There are many major advantages to freelancing: from flexible hours to having much more control over your working conditions. But there is one well-established down-side: late payments. Now, however, the small business commissioner Paul Uppal is introducing a new ‘traffic light’ scheme to clamp down on what has been described as the ‘scourge of the self-employed’.
Research by IPSE, the Association of Independent Professionals and the Self-Employed, has shown that the average freelancer spends no less than 20 days a year chasing late payments from clients. Worse – a small but significant minority of clients have been known to not pay their freelancers at all.
IPSE’s research suggests freelancers lose an average of £5,400 on work they simply haven’t been paid for. The FSB (Federation of Small Businesses) has also estimated that late and non-payment cause approximately 50,000 small businesses to fail every year.

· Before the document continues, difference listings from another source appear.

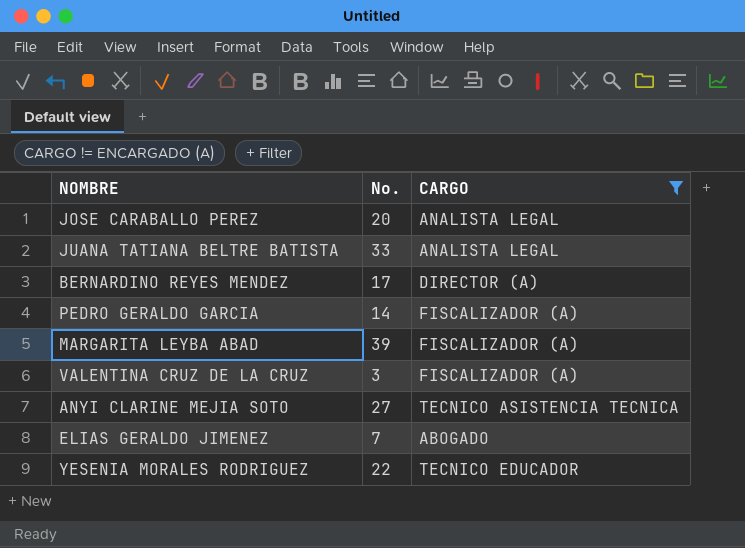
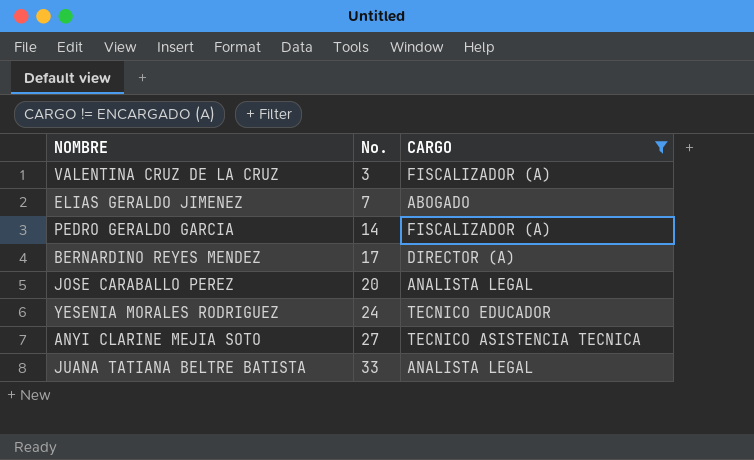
row order: none -> No. ascending
row MARGARITA LEYBA ABAD: 39 | FISCALIZADOR (A) -> none
YESENIA MORALES RODRIGUEZ | No.: 22 -> 24

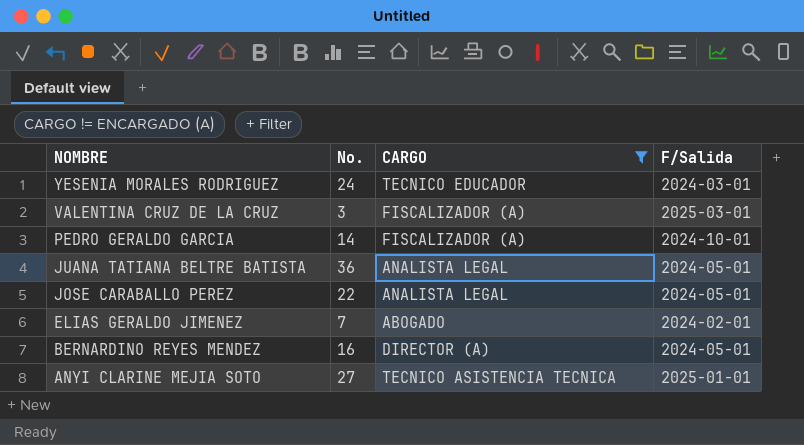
row order: No. ascending -> NOMBRE descending
column F/Salida | position: none -> 4
JUANA TATIANA BELTRE BATISTA | No.: 33 -> 36
JOSE CARABALLO PEREZ | No.: 20 -> 22
BERNARDINO REYES MENDEZ | No.: 17 -> 16

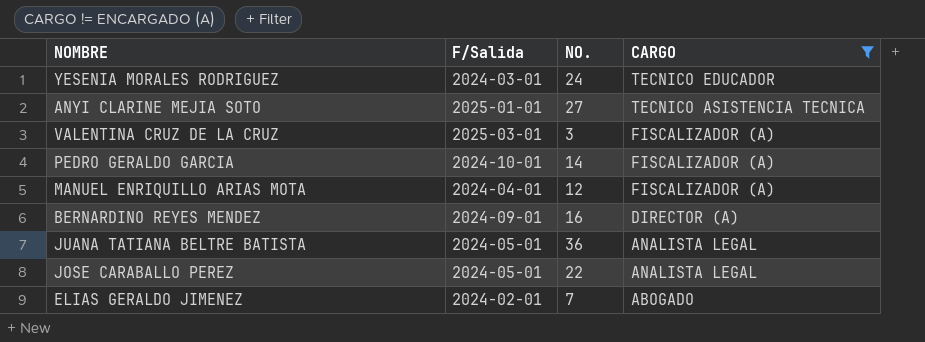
row order: NOMBRE descending -> CARGO descending
column F/Salida | position: 4 -> 2
column name: No. -> NO.
row MANUEL ENRIQUILLO ARIAS MOTA: none -> 2024-04-01 | 12 | FISCALIZADOR (A)
BERNARDINO REYES MENDEZ | F/Salida: 2024-05-01 -> 2024-09-01

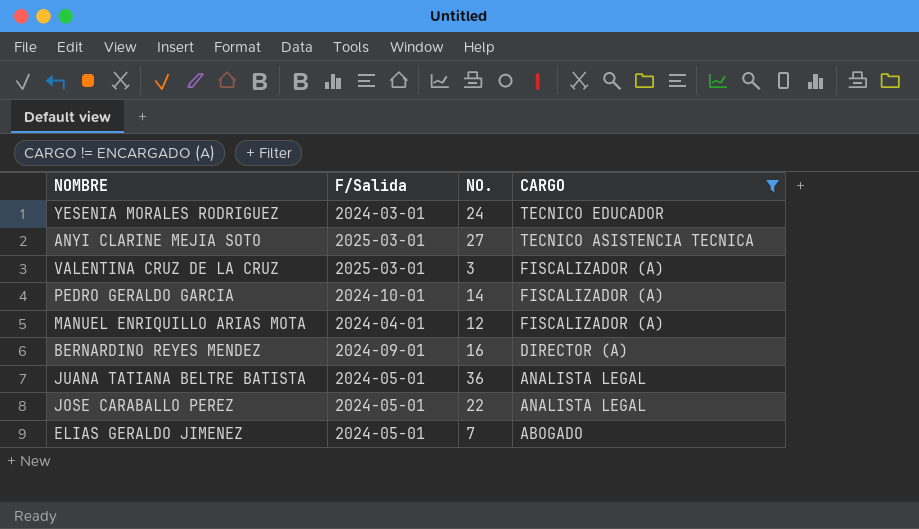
ANYI CLARINE MEJIA SOTO | F/Salida: 2025-01-01 -> 2025-03-01
ELIAS GERALDO JIMENEZ | F/Salida: 2024-02-01 -> 2024-05-01

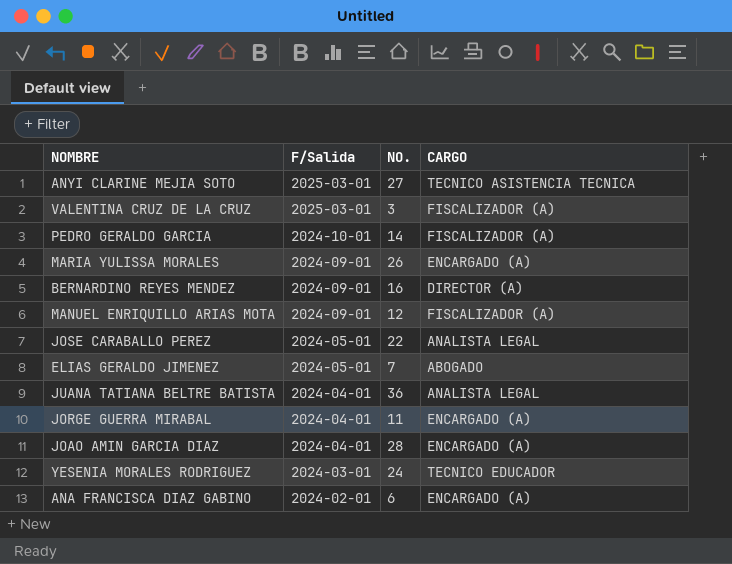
filter: CARGO != ENCARGADO (A) -> none
row order: CARGO descending -> F/Salida descending
MANUEL ENRIQUILLO ARIAS MOTA | F/Salida: 2024-04-01 -> 2024-09-01
JUANA TATIANA BELTRE BATISTA | F/Salida: 2024-05-01 -> 2024-04-01

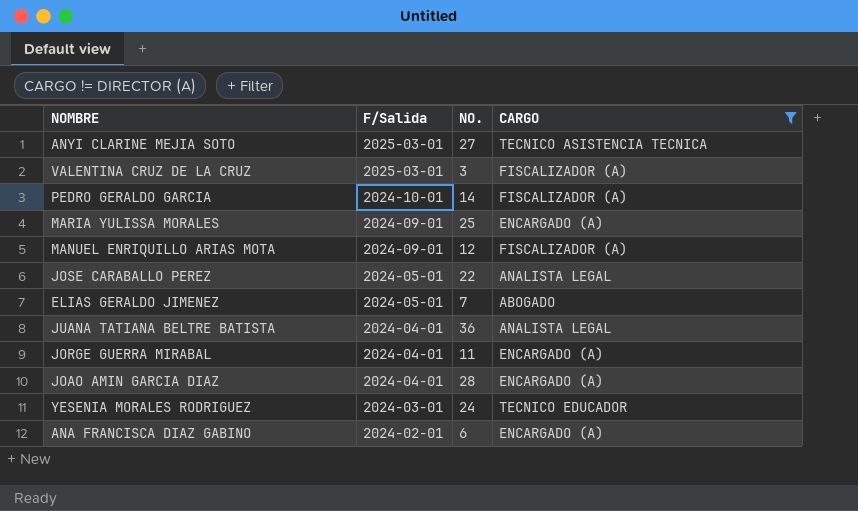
filter: none -> CARGO != DIRECTOR (A)
MARIA YULISSA MORALES | NO.: 26 -> 25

The good news is that more and more people in industry and government are waking up to the problem.
For a long time, business groups including IPSE and the FSB pushed for the creation of a small business commissioner. Based on a model already used in Australia, the idea was that they would act as a ‘champion’ for small businesses and the self-employed and reform the UK’s poor payment culture.
Well, last January the government listened and appointed former MP Paul Uppal as the UK’s first small business commissioner
Over the last year, however, there were concerns the new ‘champion of the self-employed’ had not been given the powers he needed to truly clamp down on late payments. But with the announcement this January of a new ‘traffic light system’ to target late-paying clients, things may be starting to change.
Since 2017, large companies have been required to report their payment practices twice a year. The new traffic light system will use this data to flag up repeated late-payers with a red light, so freelance suppliers can avoid them. Businesses that fail to report their payment practices will also receive a red light under the new system.
Uppal said: “Our ambition is to help small businesses make more informed choices when deciding which larger businesses they are going to trade with. A traffic light system would be a simple and effective visual way of highlighting which larger businesses are paying promptly and are working in partnership with their supply chain.”